What happens after five years? The long-term effects of a four-session Acceptance and Commitment Therapy delivered by student therapists for depressive symptoms

Authors:

Aino Kohtala, Joona Muotka, and Raimo Lappalainen

Abstract:

Brief interventions can be viable treatment options worth consideration in addressing the growing need for treatments of subclinical and clinical depressive symptoms. However, there is uncertainty regarding the long-term benefits of these interventions.

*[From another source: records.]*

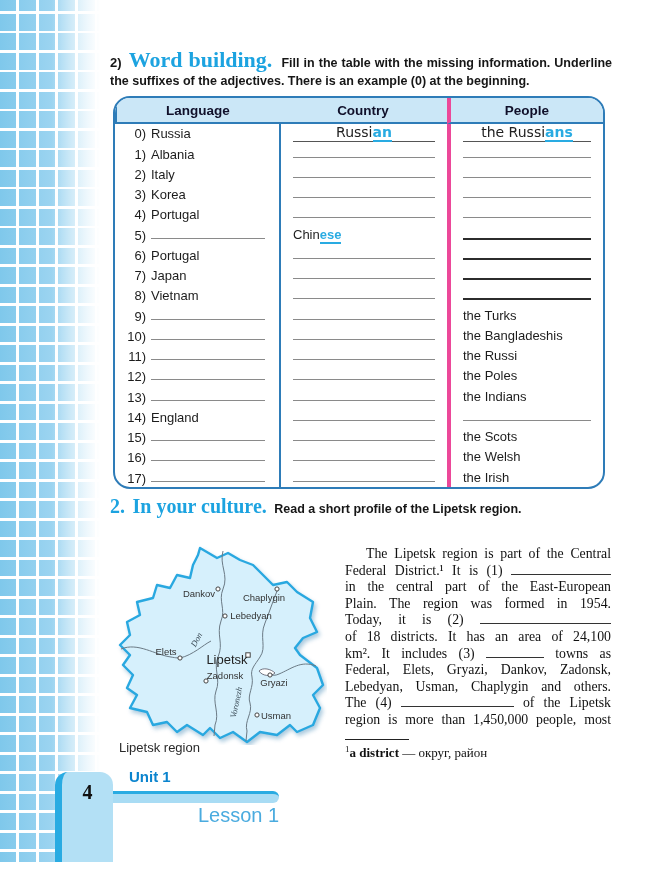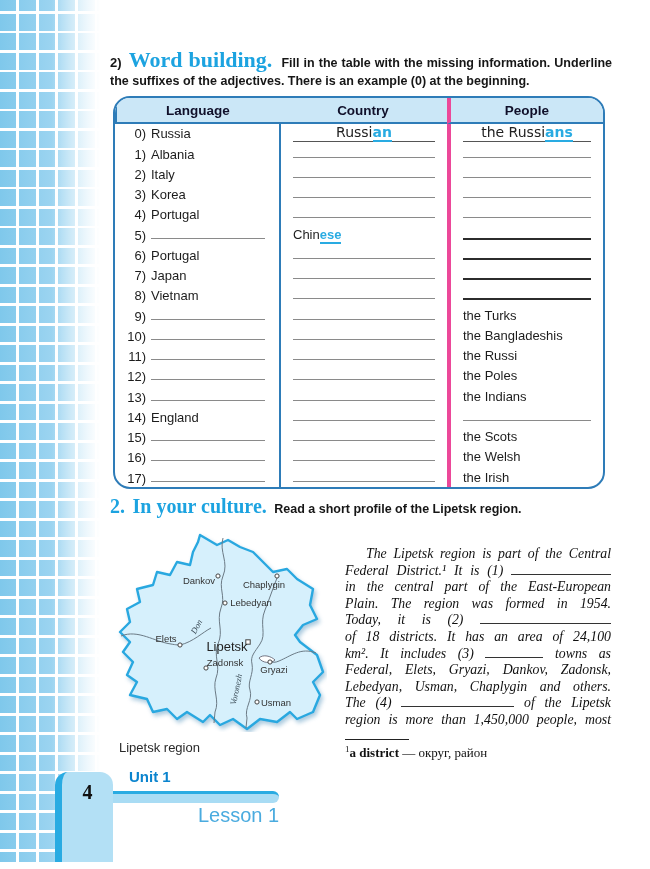--- a/index.html
+++ b/index.html
@@ -70,7 +70,7 @@
   
   .profile { position:absolute; left:345px; top:546px; width:266px;
              font-family:"Liberation Serif", serif; font-size:13.8px; color:#111; }
-  .p-line { text-align:justify; text-align-last:justify; line-height:16.6px; height:16.6px; overflow:visible;font-style:italic; }
+  .p-line { text-align:justify; text-align-last:justify; line-height:16.6px; height:16.6px; overflow:visible; }
   .p-line.indent { padding-left:21px; }
   .blank { display:inline-block; border-bottom:1.1px solid #333; height:12px; vertical-align:baseline; }
 

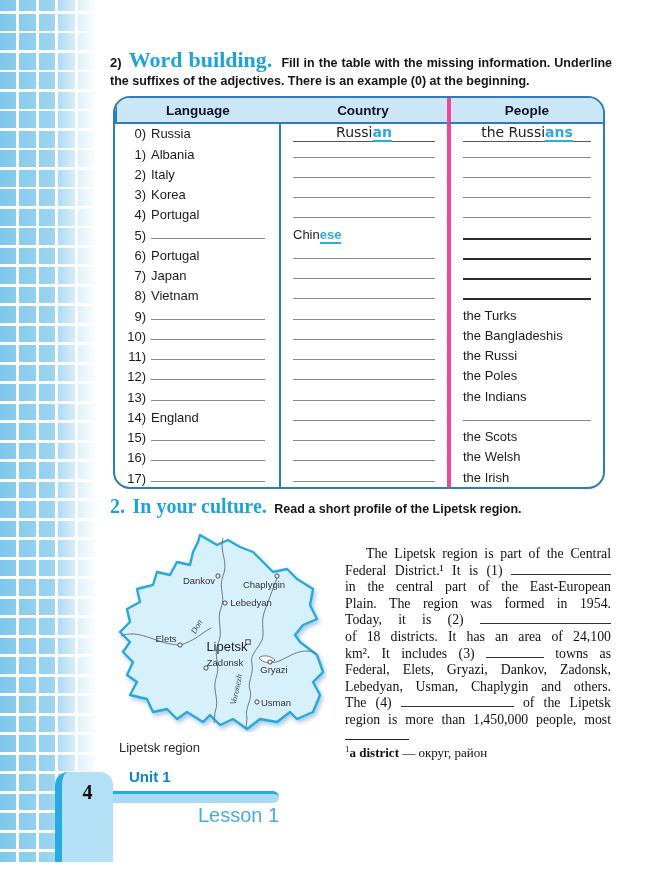--- a/index.html
+++ b/index.html
@@ -55,7 +55,7 @@
                font-size:12.5px; font-weight:bold; color:#161616; }
 
   
-  .map-wrap { position:absolute; left:113px; top:532px; width:214px; height:200px; }
+  .map-wrap { position:absolute; left:113px; top:545px; width:214px; height:200px; }
   .lmap { width:214px; height:200px; }
   .region { fill:#d6f0fc; stroke:#29a8e0; stroke-width:2.4; stroke-linejoin:round;
             filter:drop-shadow(2.5px 3.5px 2px rgba(70,140,185,0.45)); }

The aim was to examine the long-term (5-year) effects of a 4-session Acceptance and Commitment Therapy (ACT) intervention for low mood delivered by novice therapists in order to see whether lasting effects could be achieved cost-effectively with four intervention sessions. Originally, 57 self-referred clients were randomized into two groups: an intervention group and a waiting-list control group which received treatment later. The groups were combined both at the 6-month (n=48) and the 5-year (n=35) follow-up measurements to examine intervention effects. The results indicate a good effect size for depressive symptoms (the Beck Depression Inventory (BDI)): d=1.45 (CI 1.10–1.80) through the five-year study period. All in all, approximately 40% of the participants reported minimal to no depressive symptoms based on the primary outcome measure, the BDI (scores 0–9), both at post- and 5-year follow-up measurements.